A simplicidade em produzir tijolos reserva encantadoras e curiosas lembranças na vida do empresário Lodovino Galafassi, 81 anos, um dos poucos oleiros que ainda resiste na região de Caxias do Sul. Para quem imagina que os rústicos galpões favorecem um ritual alienado da realidade engana-se ao envolver-se num bate-papo com mestre Galafassi. Instalada em Farroupilha, no limite com Caxias do Sul, nas proximidades do Hotel Samuara, a olaria é uma referência de qualidade, reconhecida pelos construtores há 52 anos.
A experiência no ramo faz dele um autêntico mestre no assunto. A escolha da terra, modelagem do tijolos, secagem natural e cozimento em fornos requer muita sensibilidade combinada com as variáveis climáticas, coisas que Galafassi entende bem. Assim que os tijolos estão prontos para ir aos fornos, há o cuidado de se elevar a temperatura gradualmente, ensina o mestre. À noite, operários permanecem vigilantes, cuidando do fogo acesso. O processo demanda 48 horas, quando a temperatura chega a 900 graus. A partir daí, o lote de tijolos está prontos para ser resfriado. A olaria produz unidades de três, seis e 14 furos. Galafassi enfatiza que trabalha de sol a sol. É tarefa árdua, com percalços.

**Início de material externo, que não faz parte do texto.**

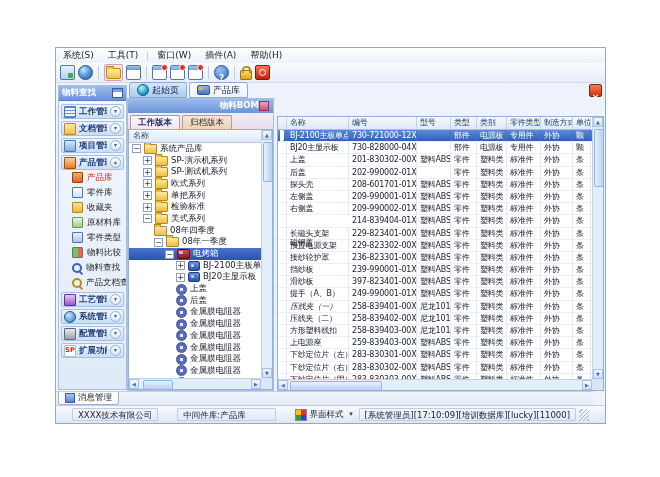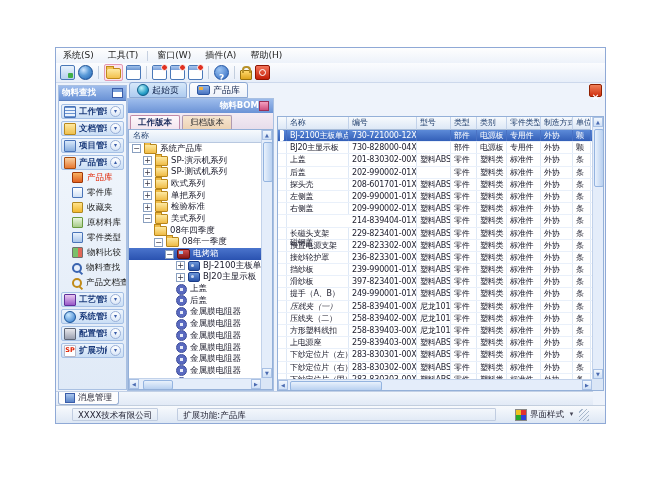--- a/index.html
+++ b/index.html
@@ -686,21 +686,22 @@
 
   <div class="msgstrip">
     <div class="msg-tab">
       <span class="msg-ic"></span>
       <span>消息管理</span>
     </div>
   </div>
 
   <div class="statusbar">
     <div class="sb-box sb-company">XXXX技术有限公司</div>
-    <div class="sb-box sb-op">扩展功能:产品库</div>
+    <div class="sb-box sb-op">中间件库:产品库</div>
     <div class="sb-rightgrp">
       <span class="style-grid-icon"></span>
       <span class="style-lbl">界面样式</span>
       <span class="style-dd"></span>
+      <div class="sb-box">[系统管理员][17:10:09][培训数据库][lucky][11000]</div>
       <span class="grip"></span>
     </div>
   </div>
 </div>
 
 </body></html>

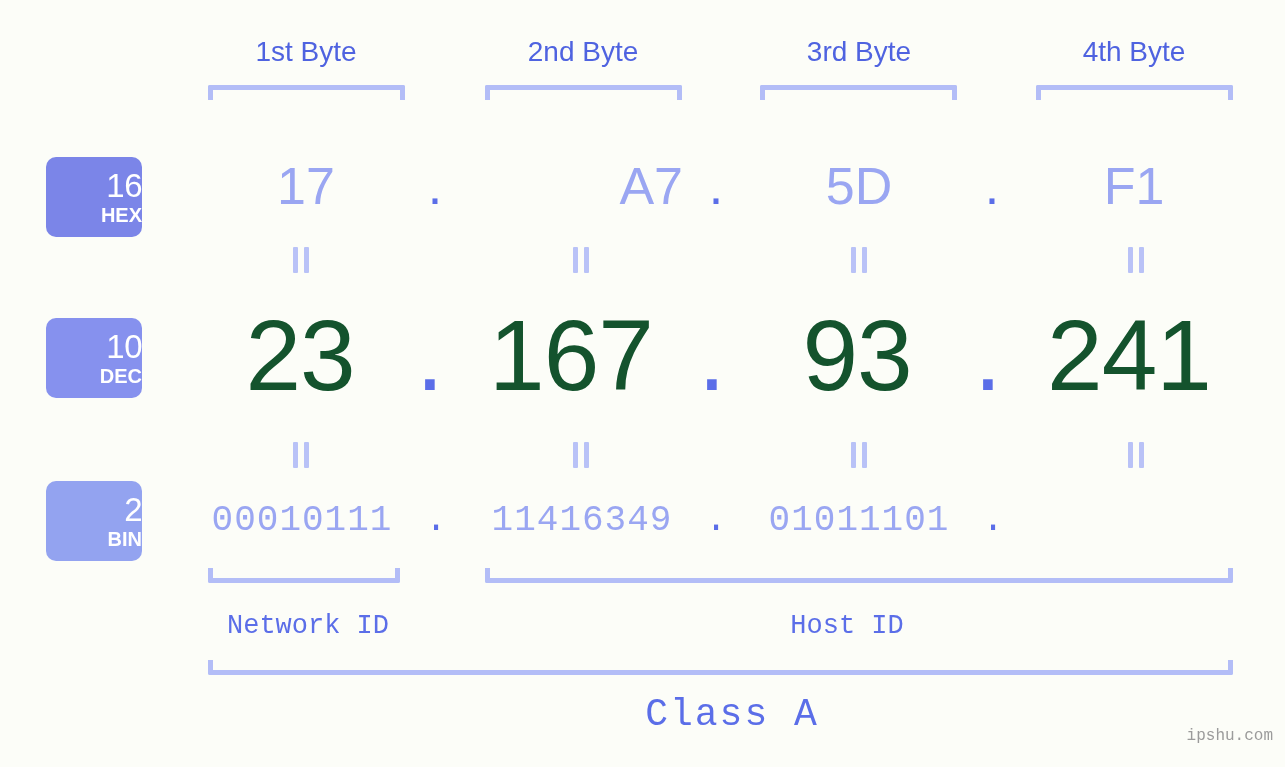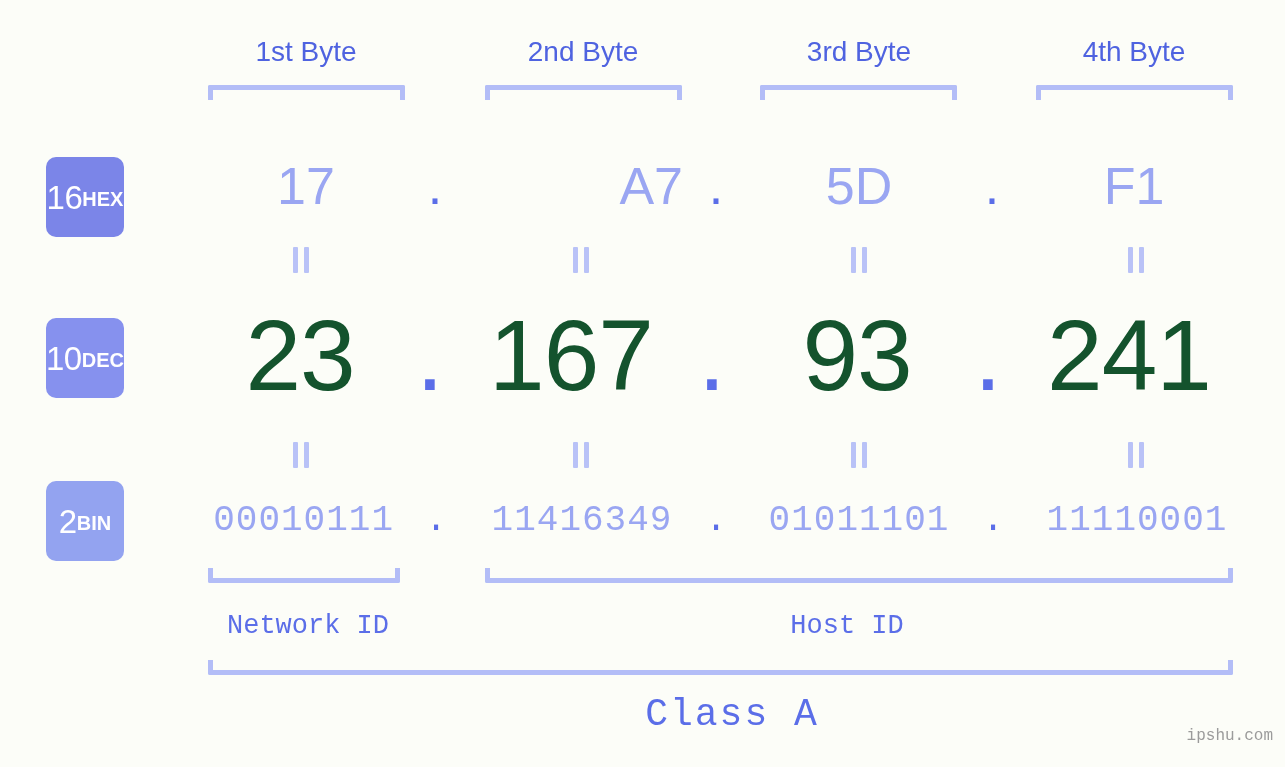--- a/index.html
+++ b/index.html
@@ -50,27 +50,27 @@
     border-left: 5px solid #b3bdf7;
     border-right: 5px solid #b3bdf7;
     height: 15px;
     border-radius: 0 0 2px 2px;
   }
 
   
   .badge {
     position: absolute;
     left: 46px;
-    width: 78px;
+    width: 96px;
     height: 80px;
     border-radius: 10px;
     color: #ffffff;
     display: flex;
-    flex-direction: row;
-    align-items: center;
+    flex-direction: column;
+    align-items: flex-end;
     justify-content: center;
     font-family: "Liberation Sans", sans-serif;
     line-height: 1;
   }
   .badge .num { font-size: 33px; font-weight: 400; letter-spacing: -0.5px; }
   .badge .nm  { font-size: 20px; font-weight: 700; margin-top: 3px; }
 
   .cell {
     position: absolute;
     text-align: center;
@@ -247,30 +247,29 @@
   </div>
   <div class="eq" style="left:849px;top:442px;">
     <span></span>
       <span></span>
   </div>
   <div class="eq" style="left:1126px;top:442px;">
     <span></span>
       <span></span>
   </div>
 
-  <div class="cell bin-val" style="left:182px;top:503px;width:212px;text-align:right;">00010111</div>
+  <div class="cell bin-val" style="left:196px;top:503px;width:212px;">00010111</div>
   <div class="cell bin-dot" style="left:406px;top:503px;width:60px;">.</div>
 
   <div class="cell bin-val" style="left:476px;top:503px;width:212px;">11416349</div>
   <div class="cell bin-dot" style="left:686px;top:503px;width:60px;">.</div>
 
   <div class="cell bin-val" style="left:753px;top:503px;width:212px;">01011101</div>
   <div class="cell bin-dot" style="left:963px;top:503px;width:60px;">.</div>
 
-  <div class="cell bin-val" style="left:1031px;top:503px;width:212px;">11110001</div>
 
   <div class="bracket-up" style="left:208px;top:568px;width:192px;"></div>
   <div class="bracket-up" style="left:485px;top:568px;width:748px;"></div>
 
   <div class="idlabel" style="left:747px;top:613px;width:200px;">Host ID</div>
   <div class="idlabel" style="left:208px;top:613px;width:200px;">Network ID</div>
 
   <div class="bracket-up" style="left:208px;top:660px;width:1025px;"></div>
 
   <div class="classlabel" style="left:610px;top:696px;width:244px;">Class A</div>

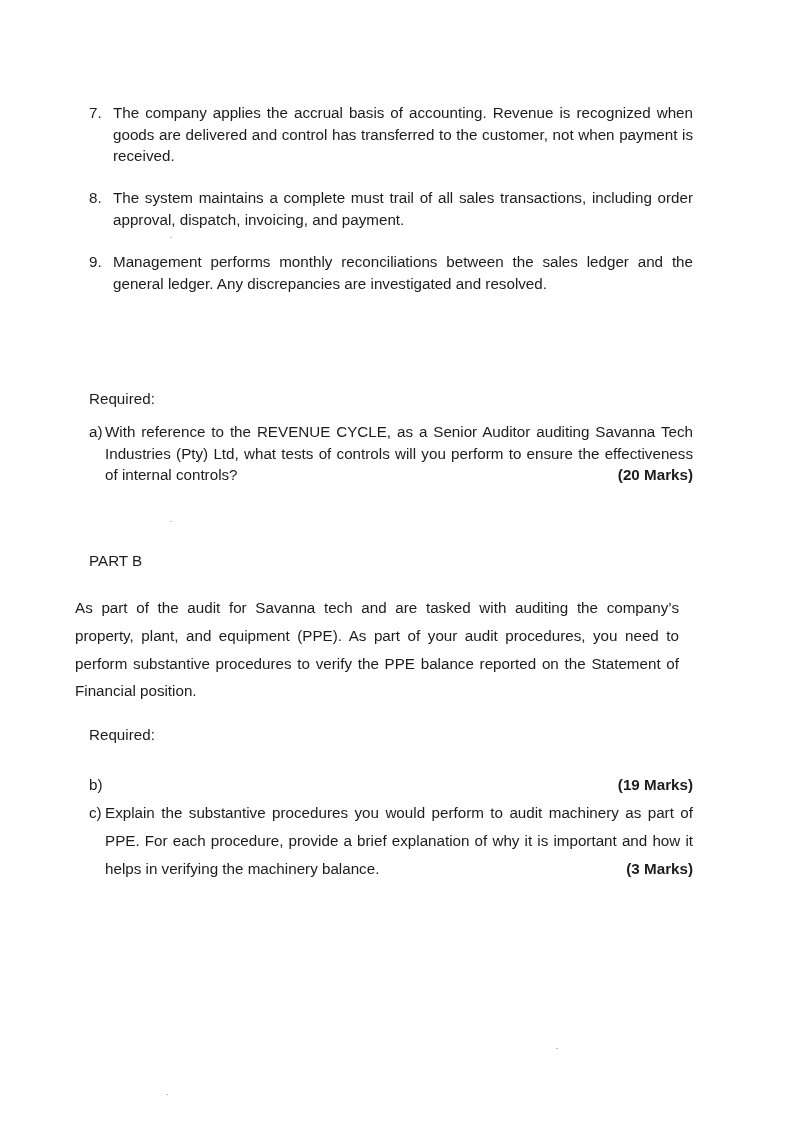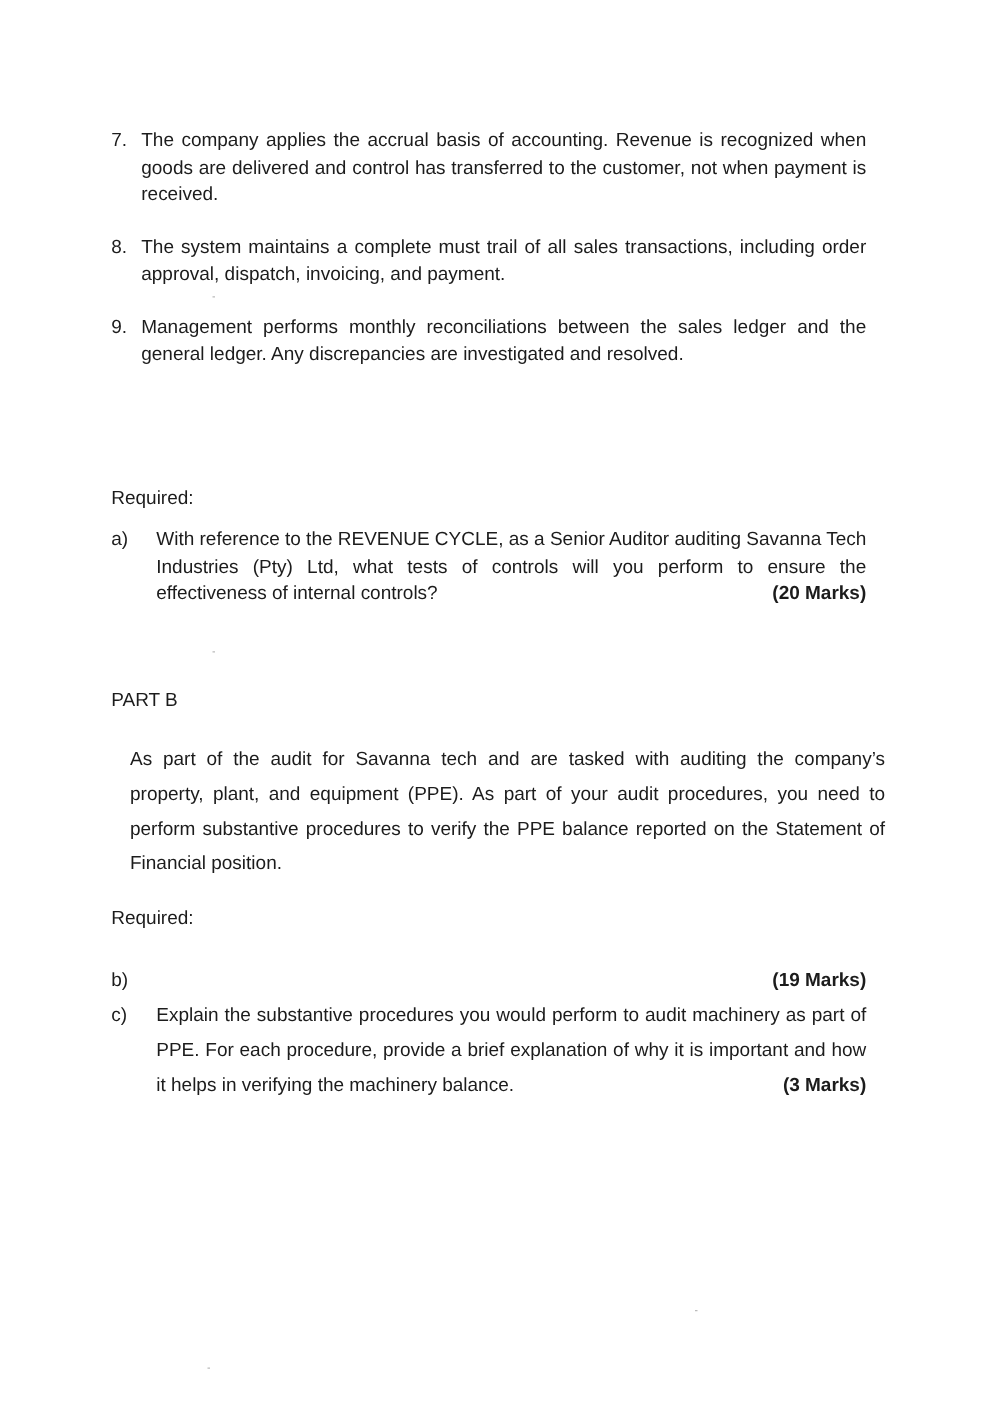--- a/index.html
+++ b/index.html
@@ -6,24 +6,24 @@
   body {
     width: 794px; height: 1122px; position: relative; overflow: hidden;
     font-family: "Liberation Sans", sans-serif; color: #1c1c1c;
     font-size: 15.2px;
   }
   .page { position: absolute; left: 0; top: 0; width: 794px; height: 1122px; }
   .item { position: absolute; left: 89px; width: 604px; line-height: 21.5px; text-align: justify; }
   .item .num { position: absolute; left: 0; top: 0; }
   .item .txt { display: block; margin-left: 24px; text-align: justify; }
   .heading { position: absolute; left: 89px; font-weight: normal; }
-  .para { position: absolute; left: 104px; width: 604px; line-height: 27.8px; text-align: justify; }
+  .para { position: absolute; left: 75px; width: 604px; line-height: 27.8px; text-align: justify; }
   .q { position: absolute; left: 89px; width: 604px; }
   .q .lbl { position: absolute; left: 0; top: 0; }
-  .q .txt { display: block; margin-left: 36px; text-align: justify; }
+  .q .txt { display: block; margin-left: 16px; text-align: justify; }
   .marks { font-weight: bold; float: right; }
   .speck { position: absolute; width: 2px; height: 1px; background: #bbb; }
 </style>
 </head>
 <body>
 
 <div class="page">
 
   <div class="item" style="top:102px;">
     <span class="num">7.</span>

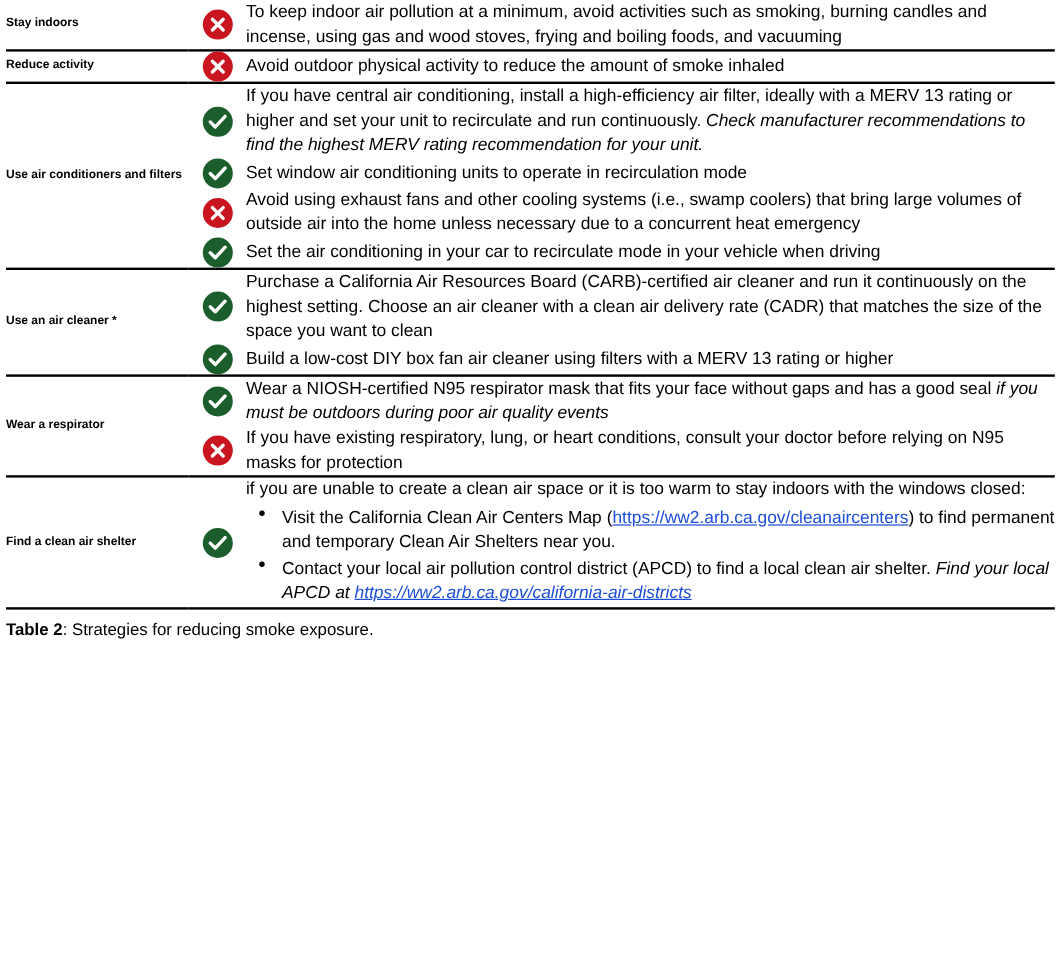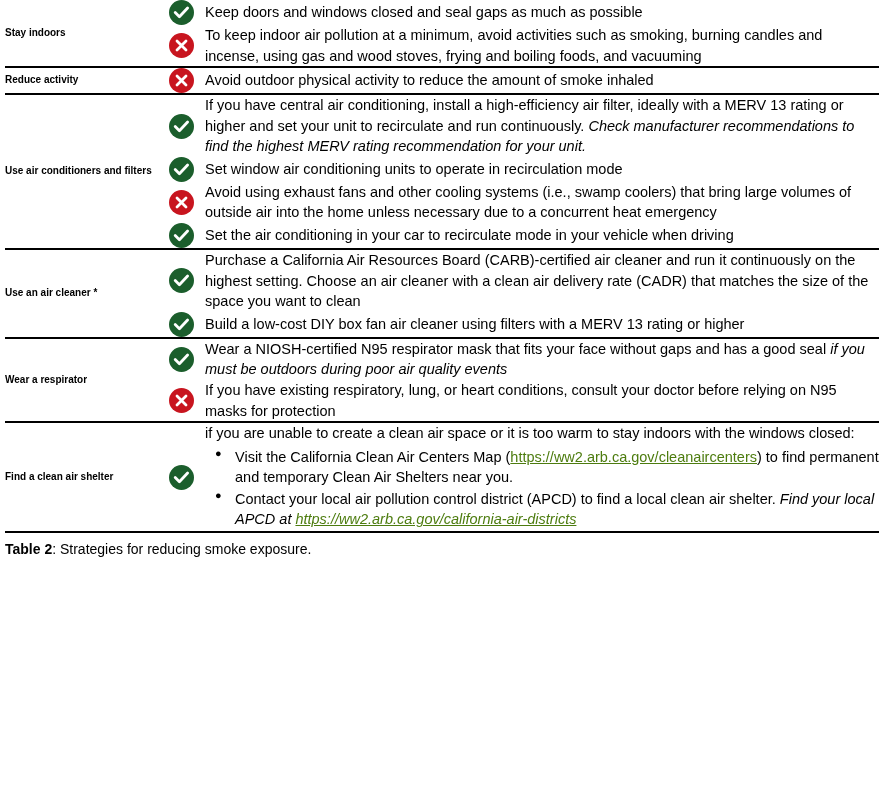--- a/index.html
+++ b/index.html
@@ -91,21 +91,21 @@
 
   .icon svg {
     position: absolute;
     left: 0;
     top: 0;
   }
 
   em.ital { font-style: italic; }
 
   a.doclink {
-    color: #4d7c0f;
+    color: #1d4ed8;
     text-decoration: underline;
   }
   a.doclink.ital { font-style: italic; text-decoration: underline; }
 
   ul.bullets {
     margin: 3px 0 0 0;
     padding-left: 30px;
     list-style: none;
   }
   ul.bullets li {
@@ -149,30 +149,20 @@
         <td class="label-cell">Stay indoors</td>
         <td class="body-cell">
           <table class="items">
             <colgroup>
                 <col class="c-icon">
                 <col class="c-text">
               </colgroup>
             <tbody>
               <tr>
                 <td class="icon-cell">
-                  <span class="icon check">
-                    <svg width="25" height="25" viewBox="0 0 25 25">
-                        <path d="M6.2 12.6 L10.4 16.8 L18.6 8.0" stroke="#ffffff" stroke-width="2.8" fill="none" stroke-linecap="round" stroke-linejoin="round"></path>
-                      </svg>
-                  </span>
-                </td>
-                <td class="text-cell">Keep doors and windows closed and seal gaps as much as possible</td>
-              </tr>
-              <tr>
-                <td class="icon-cell">
                   <span class="icon cross">
                     <svg width="25" height="25" viewBox="0 0 25 25">
                         <path d="M8 8 L17 17 M17 8 L8 17" stroke="#ffffff" stroke-width="2.8" fill="none" stroke-linecap="round"></path>
                       </svg>
                   </span>
                 </td>
                 <td class="text-cell">To keep indoor air pollution at a minimum, avoid activities such as smoking, burning candles and incense, using gas and wood stoves, frying and boiling foods, and vacuuming</td>
               </tr>
             </tbody>
           </table>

No início de junho, seis mil tijolos foram inutilizados pela forte geada. O frio intenso fez com que a umidade fosse bruscamente arrancada do tijolo em descanso nas prateleiras, formando uma crosta de gelo. Este efeito, torna o material seco demais, fácil de se esfarelar. O volume deteriorado representou meio dia de trabalho e prejuízo com energia elétrica. Foi um problema, mas nada que não desanimou o mestre.
Nos primórdios, Galafassi fazia a venda, a entrega e cobrança. Além disso, trabalhava no preparo da terra e no cuidado com os fornos. Hoje, o negócio está sob a administração do filho Gilmar, 56. O mestre afirma que nunca tirou férias. Sente-se orgulhoso de ter auxiliado nas edificações de centenas de casas e prédios. No entanto, mostra uma preocupação com o destino de sua olaria. Há uma dificuldade de encontrar mão de obra específica. No ano passado, foram deixados de produzir 300 mil peças.
Mesmo oferecendo moradias na imediação do trabalho, desempregados resistem e buscam ocupações em funções que exigem esforço físico mínimo. O preço do produto também não é dos melhores: uma unidade custa cerca de R$ 0,35. Na época, quando iniciou no ramo, ele conta que havia cerca de 40 empreendimentos do gênero na região de Farroupilha. A maioria já extinguiu as atividades. Galafassi não. Teve persistência. E enquanto tiver forças, resistirá.
Mestre ajudou a construir prédios históricos
A história de Galafassi no ramo da construção civil começou na década de 1950, na Olaria de Américo Tessari. Ele emociona-se ao relatar que produziu tijolos para edificar o Hotel Samuara e o Colégio Cabrini ( atual Campus 8 da UCS). Localizada na Linha Palmeiro, a olaria tinha como cotistas seu pai Arziro Galafassi, Fúlvio Oliva, Pedro Molon, Dario Granja Santana, Julio Menegazzi, Onélio Sgorla, Mário Didoné, Guido Horn, entre outros.
Por volta de 1957, mudou-se para a agricultura, onde dedicou-se ao cultivo de videiras, do qual era sócio da Cooperativa de Forqueta. No entanto, ele abdicou da lida rural com os prejuízos provocados por três chuvas de pedras e geadas. Mas teve uma ideia: constatou que propriedade reunia matéria-prima de qualidade e decidiu montar sua olaria. A experiência adquirida com Américo Tessari, e depois na Olaria Santana, foi fundamental para encorajar a construção de sua fábrica de tijolos. Ele também recorda que o Brasil entrou no regime militar em 31 de março de 1964. E foi neste dia histórico que inaugurou sua fábrica. Se para alguns brasileiros a ditadura militar causou inquietações e divergências políticas, para Galafassi foi um período de oportunidades e intenso trabalho. Houve, de fato, um propósito de se implantar um modelo de conforto na habitação urbana.
Desde então, Galafassi e o irmão Nelson procuraram investir em equipamentos para qualificar a produção e otimizar recursos. Uma escavadeira substituiu pás. A movimentação dos tijolos passou a utilizar prateleiras em trilhos. No mercado, conquistou fortes clientes na década de 1960. A emblemática Madezatti comprava tijolos para serem utilizados nos alicerces e banheiros de casas pré-fabricadas. Idorly Zatti, diretor da Madezatti, foi quem realizou as primeiras compras. Já na década de 1970, abasteceu a Construtora Tedesco, que construiu 23 prédios.